The outer product step is analogous to the Schur-complement update in LU or Cholesky factorization.
Source code is here.

Min-Plus semiring

APSP can be understood algebraically over the tropical semiring.
Define two binary scalar operators: $$x \oplus y := \min(x, y) \qquad x \otimes y := x + y$$ The Min-Plus matrix product of $A \in \mathbb{R}^{m \times k}$ and $B \in \mathbb{R}^{k \times n}$ is: $$C_{ij} \leftarrow \bigoplus_{k} A_{ik} \otimes B_{kj} = \min_k (A_{ik} + B_{kj})$$ This is the graph-path analog of ordinary matrix multiplication: $C_{ij}$ is the length of the shortest two-hop path from source $i$ to destination $j$ via any bridge vertex $k$.
Floyd-Warshall computes the closure of the weight matrix under this semiring.

Supernodal Floyd-Warshall

The naive and blocked Floyd-Warshall algorithms perform $O(n^3)$ work regardless of sparsity.
The key insight of the paper is that the algebraic equivalence between Floyd-Warshall and Gaussian elimination means that all techniques from sparse direct solvers can be applied.
The result is the SuperFw algorithm, which combines three ideas: nested-dissection reordering, symbolic analysis with supernodal structure, and elimination tree parallelism.

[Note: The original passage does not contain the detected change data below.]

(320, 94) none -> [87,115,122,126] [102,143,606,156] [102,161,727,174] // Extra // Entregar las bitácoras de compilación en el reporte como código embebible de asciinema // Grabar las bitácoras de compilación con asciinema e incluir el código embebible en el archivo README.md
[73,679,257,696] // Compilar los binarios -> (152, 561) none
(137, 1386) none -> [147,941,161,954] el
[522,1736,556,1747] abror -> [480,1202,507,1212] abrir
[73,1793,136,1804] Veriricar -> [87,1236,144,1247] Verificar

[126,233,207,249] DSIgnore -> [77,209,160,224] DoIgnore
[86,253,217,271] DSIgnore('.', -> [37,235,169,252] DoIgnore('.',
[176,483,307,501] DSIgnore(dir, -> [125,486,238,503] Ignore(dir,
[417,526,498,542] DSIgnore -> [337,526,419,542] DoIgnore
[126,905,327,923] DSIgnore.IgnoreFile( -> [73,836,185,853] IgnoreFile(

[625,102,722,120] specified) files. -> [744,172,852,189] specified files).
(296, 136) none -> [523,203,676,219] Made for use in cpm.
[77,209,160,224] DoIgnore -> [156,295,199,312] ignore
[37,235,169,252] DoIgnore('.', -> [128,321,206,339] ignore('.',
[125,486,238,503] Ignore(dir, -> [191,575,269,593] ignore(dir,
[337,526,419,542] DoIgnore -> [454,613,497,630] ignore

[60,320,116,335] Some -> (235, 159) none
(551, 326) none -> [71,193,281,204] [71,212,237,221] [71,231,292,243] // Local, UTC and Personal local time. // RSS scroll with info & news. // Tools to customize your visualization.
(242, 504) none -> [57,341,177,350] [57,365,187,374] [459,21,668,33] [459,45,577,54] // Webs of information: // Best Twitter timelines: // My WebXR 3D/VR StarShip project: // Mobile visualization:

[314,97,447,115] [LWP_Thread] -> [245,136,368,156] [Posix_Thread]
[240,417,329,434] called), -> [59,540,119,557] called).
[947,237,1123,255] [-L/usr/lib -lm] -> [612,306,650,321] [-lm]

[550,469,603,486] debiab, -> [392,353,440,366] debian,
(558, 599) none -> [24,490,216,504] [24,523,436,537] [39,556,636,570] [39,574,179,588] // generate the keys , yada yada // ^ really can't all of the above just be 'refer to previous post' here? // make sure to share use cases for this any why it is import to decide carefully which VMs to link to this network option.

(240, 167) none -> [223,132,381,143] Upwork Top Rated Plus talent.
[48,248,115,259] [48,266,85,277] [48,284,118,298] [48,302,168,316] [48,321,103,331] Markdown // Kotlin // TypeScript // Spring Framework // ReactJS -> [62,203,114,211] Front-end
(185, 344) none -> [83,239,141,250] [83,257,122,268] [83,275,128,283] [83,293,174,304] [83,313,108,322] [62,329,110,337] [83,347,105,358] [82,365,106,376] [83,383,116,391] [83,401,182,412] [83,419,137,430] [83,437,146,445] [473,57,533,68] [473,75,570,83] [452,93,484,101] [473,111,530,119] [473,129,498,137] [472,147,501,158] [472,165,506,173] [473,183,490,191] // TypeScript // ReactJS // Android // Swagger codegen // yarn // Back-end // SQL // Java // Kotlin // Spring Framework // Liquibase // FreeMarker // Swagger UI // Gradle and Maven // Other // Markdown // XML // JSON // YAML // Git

Nested dissection ordering

When running Blocked Floyd-Warshall, an empty block (all-$\infty$) remains empty as long as the pivot column and row are also empty.
This is the graph-path analog of zero fill-in.
By reordering vertices, we can defer the creation of finite entries (fill-in) as long as possible, thereby skipping many operations.

Nested dissection (ND) finds a vertex separator $S \subset V$ that partitions $V$ into three disjoint sets $V = C_1 \cup S \cup C_2$ such that:

There are no edges between $C_1$ and $C_2$ (they are disconnected without $S$).
$|C_1|$ and $|C_2|$ are roughly equal.
$|S|$ is as small as possible.

After reordering, the adjacency matrix takes a block-arrow shape: the two diagonal blocks correspond to $C_1$ and $C_2$, and the separator $S$ forms the final rows and columns.
This reordering is applied recursively within $C_1$ and $C_2$ to produce a multi-level separator tree.
Tools such as METIS or Scotch compute near-optimal separators.
For a planar graph (e.g., a road network), the separator size is $|S| = O(\sqrt{n})$, yielding $O(n^{2.5})$ total work instead of $O(n^3)$.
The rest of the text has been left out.